We report two efficient and versatile alkenylative cyclization methods for the one-pot synthesis of substituted pyrrolidine, piperidine, indolizidine, and quinolizidine ring systems, and enimino carbocycles, respectively. The first method consists of amide activation (Tf₂O) induced dehydrative coupling of halogenated secondary amides with alkenes and the NaBH₄ reduction triggered tandem cyclization reaction, while the second one features the Tf₂O-promoted novel modes of extended Bischler–Napieralski cyclization reactions of olefinic secondary amides.
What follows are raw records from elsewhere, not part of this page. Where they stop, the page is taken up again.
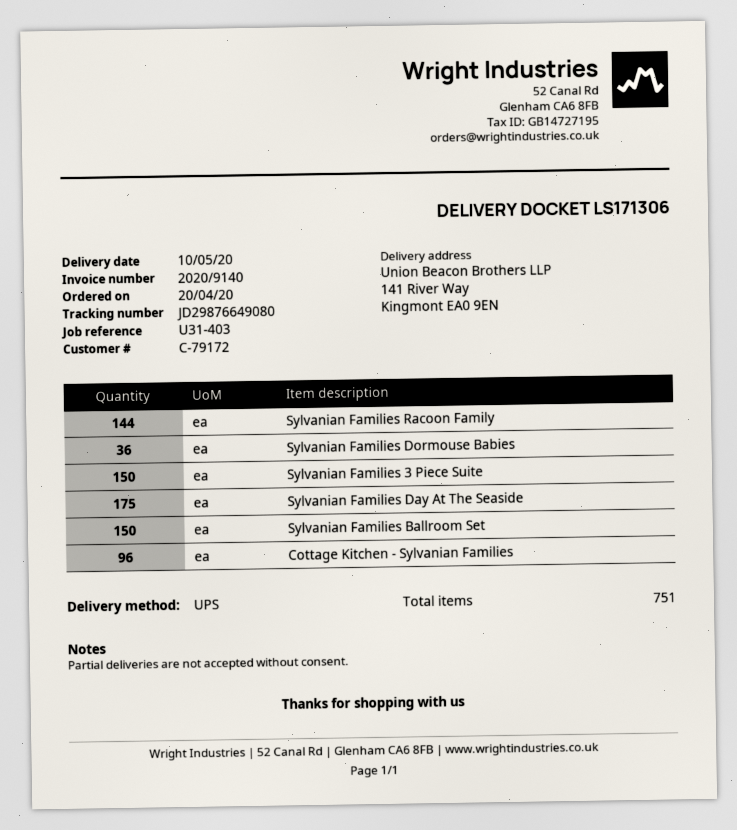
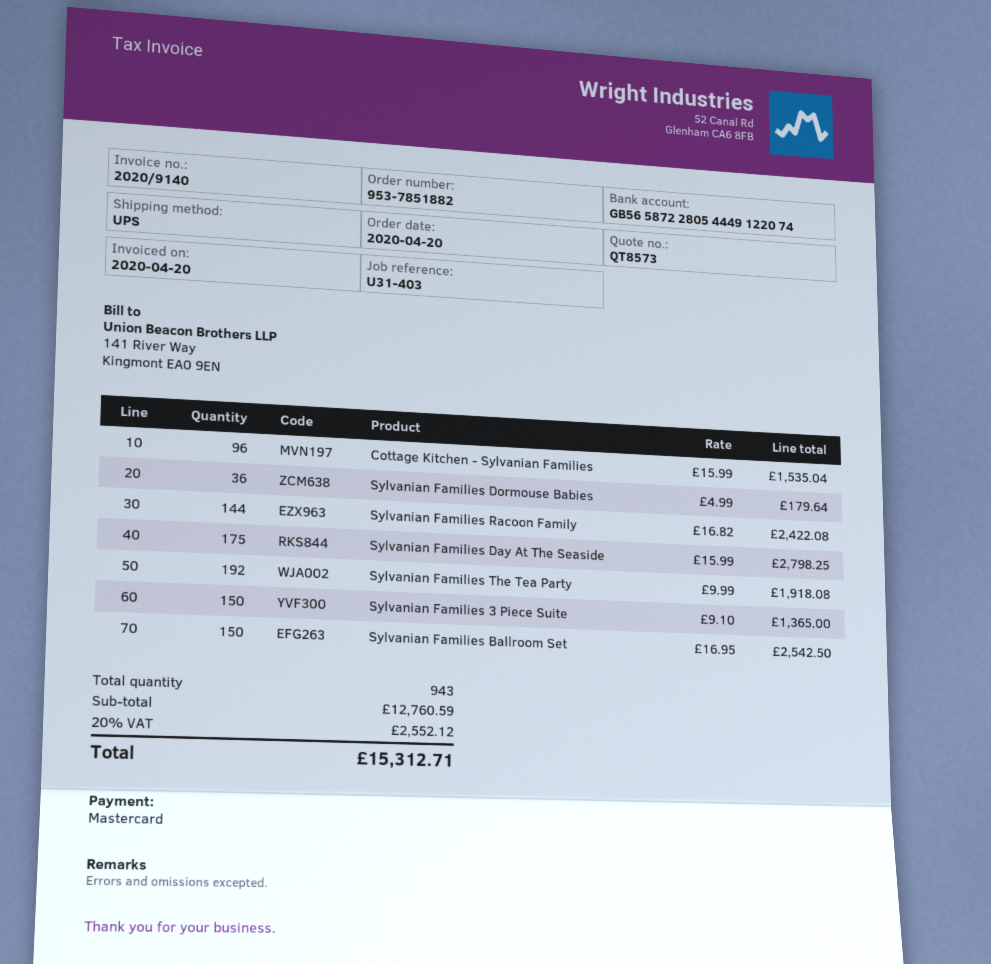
Sylvanian Families The Tea Party: none -> 192
total quantity: 751 -> 943

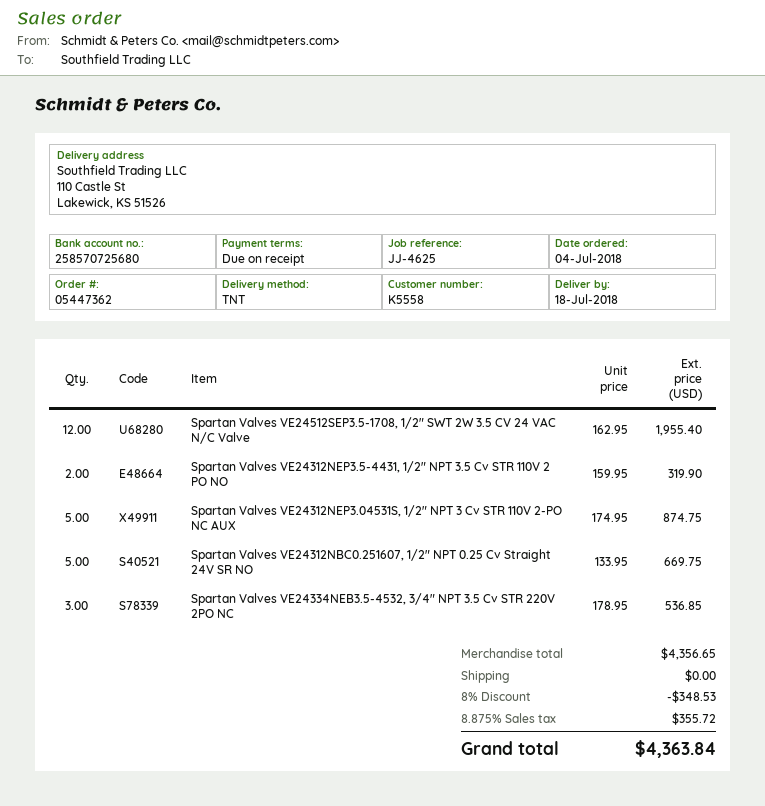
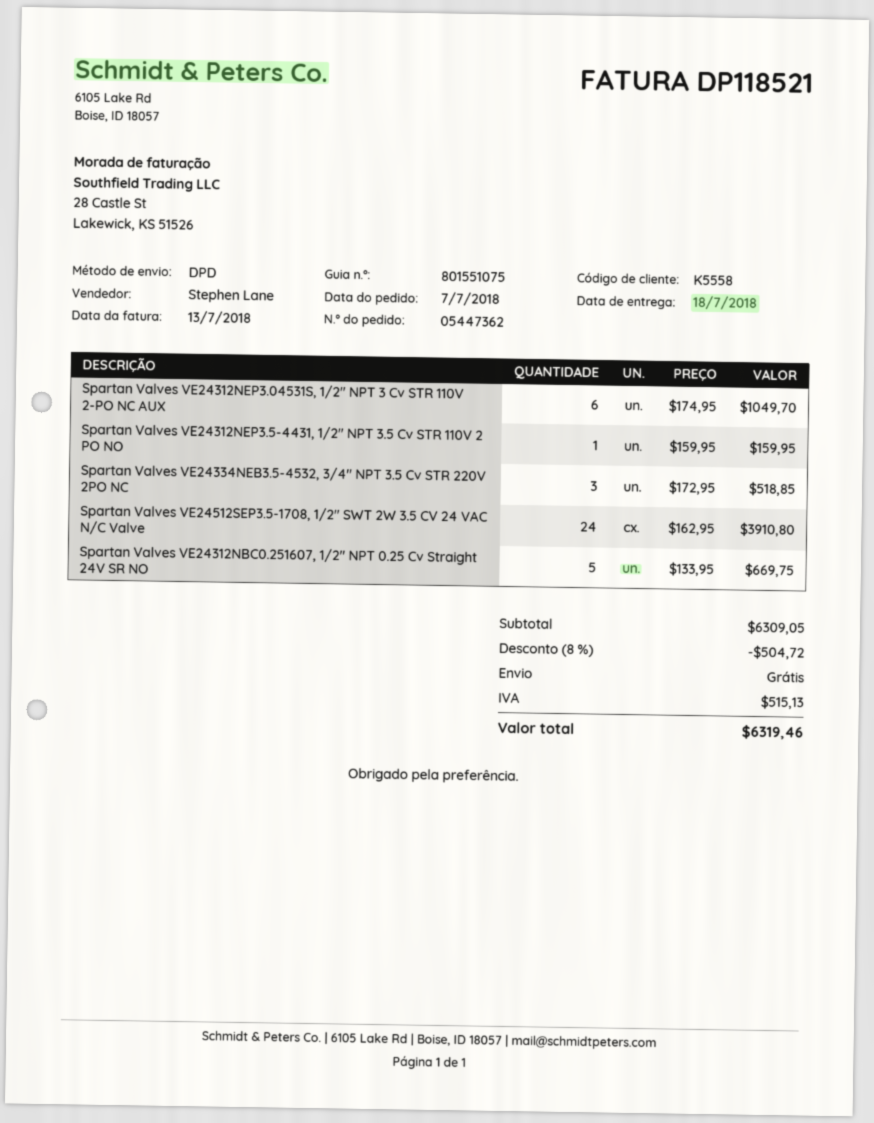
order date: 2018-07-04 -> 2018-07-07
shipping method: TNT -> DPD
Spartan Valves VE24512SEP3.5-1708, 1/2" SWT 2W 3.5 CV 24 VAC N/C Valve: 12 x 162.95 = 1955.40 -> 24 x 162.95 = 3910.80
Spartan Valves VE24312NEP3.5-4431, 1/2" NPT 3.5 Cv STR 110V 2 PO NO: 2 x 159.95 = 319.90 -> 1 x 159.95 = 159.95
Spartan Valves VE24312NEP3.04531S, 1/2" NPT 3 Cv STR 110V 2-PO NC AUX: 5 x 174.95 = 874.75 -> 6 x 174.95 = 1049.70
Spartan Valves VE24334NEB3.5-4532, 3/4" NPT 3.5 Cv STR 220V 2PO NC: 3 x 178.95 = 536.85 -> 3 x 172.95 = 518.85
subtotal: 4356.65 -> 6309.05
discount: 8% = 348.53 -> 8% = 504.72
tax: 355.72 -> 515.13
total: 4363.84 -> 6319.46

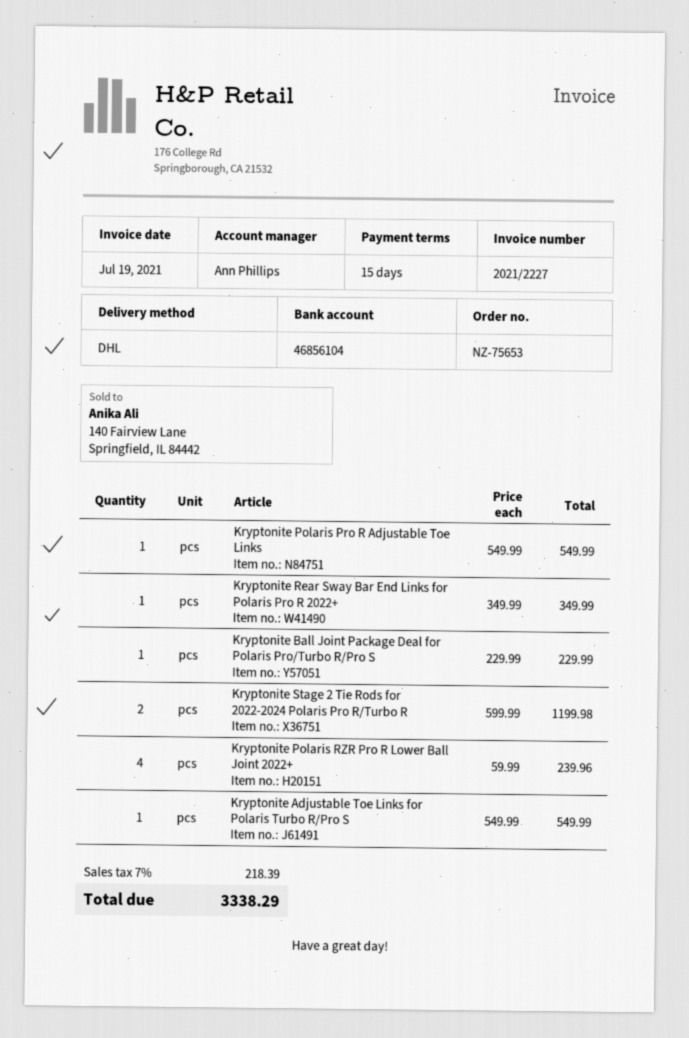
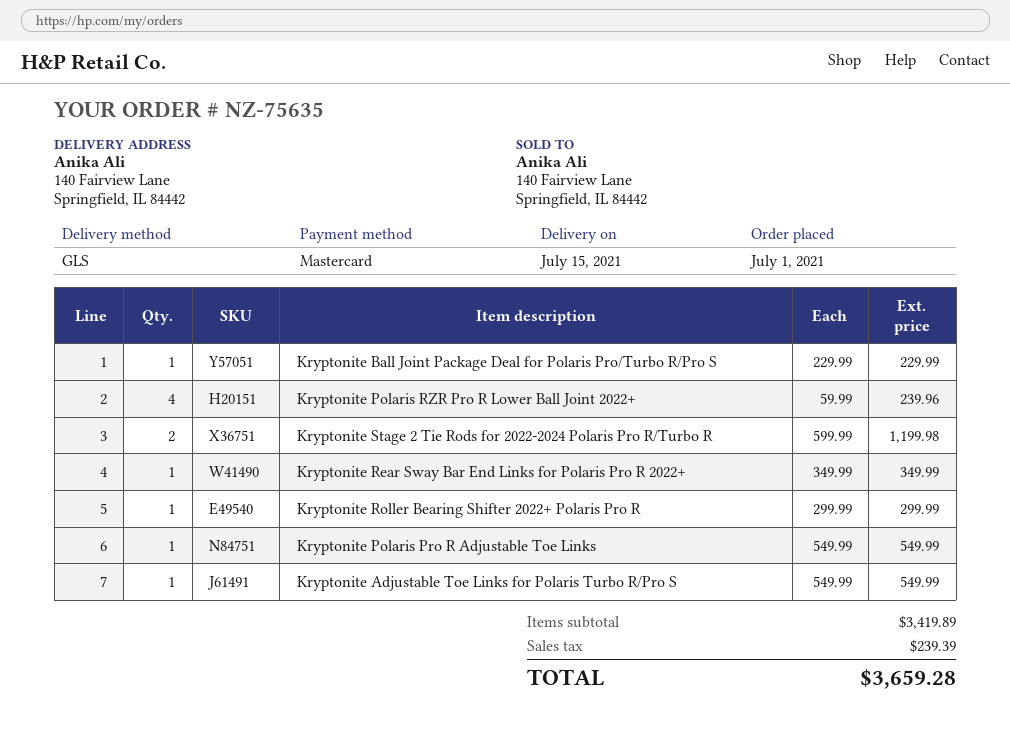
order number: NZ-75653 -> NZ-75635
shipping method: DHL -> GLS
Kryptonite Roller Bearing Shifter 2022+ Polaris Pro R: none -> 1 x 299.99 = 299.99
tax: 218.39 -> 239.39
total: 3338.29 -> 3659.28

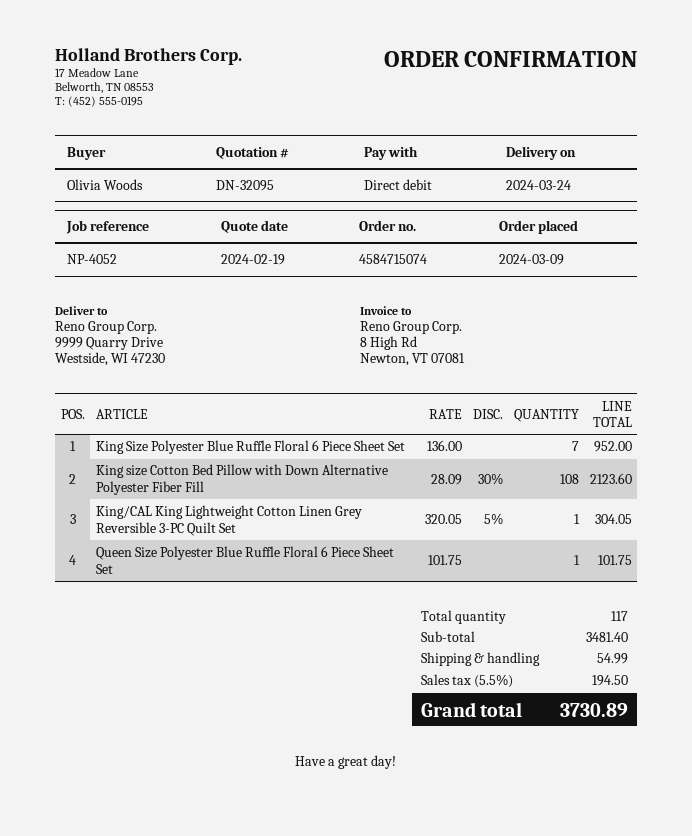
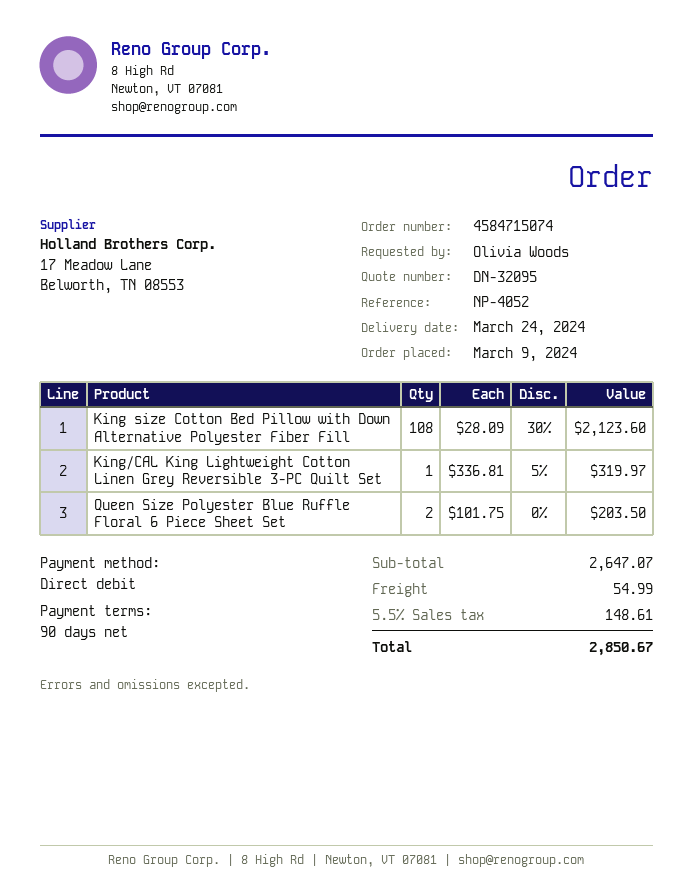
King Size Polyester Blue Ruffle Floral 6 Piece Sheet Set: 7 x 136.00 = 952.00 -> none
King/CAL King Lightweight Cotton Linen Grey Reversible 3-PC Quilt Set: 1 x 320.05 - 5% = 304.05 -> 1 x 336.81 - 5% = 319.97
Queen Size Polyester Blue Ruffle Floral 6 Piece Sheet Set: 1 x 101.75 = 101.75 -> 2 x 101.75 = 203.50
subtotal: 3481.40 -> 2647.07
tax: 5.5% = 194.50 -> 5.5% = 148.61
total: 3730.89 -> 2850.67

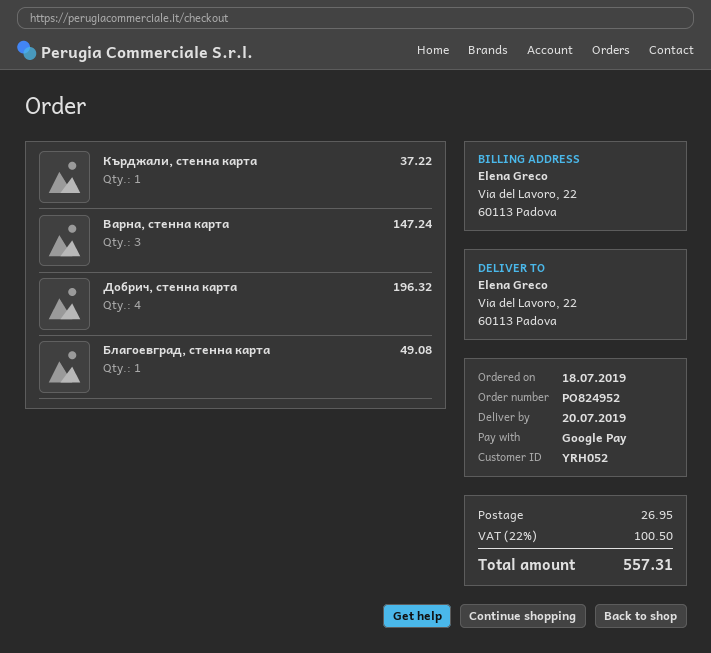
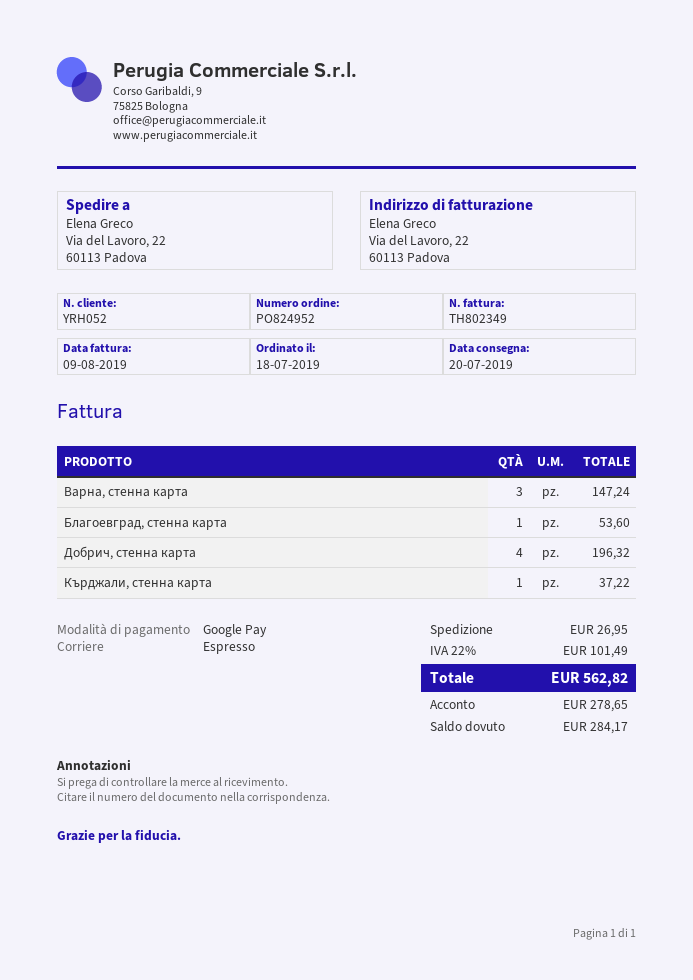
Благоевград, стенна карта: 1 for 49.08 -> 1 for 53.60
tax: 22% = 100.50 -> 22% = 101.49
total: 557.31 -> 562.82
Taking advantage of triflic anhydride (Tf₂O) as the amide activating reagent, the hitherto failed two-step process for the construction of the quinolizidine ring system via intramolecular vinylogous Bischler–Napieralski cyclization has been realized in one pot. The first method was applied to the protecting-group-free one-pot synthesis of the cytotoxic natural product caulophyllumine B (5) and its bioactive derivatives, and to the synthesis of δ-coniceine and 6-styrylpiperidin-2-one. When ethyl vinyl ether and enamides were used as functionalized alkenes, saturated 1,3-amino-ether/amido products 4A₁–4A₃ were obtained in 73%–74% yields.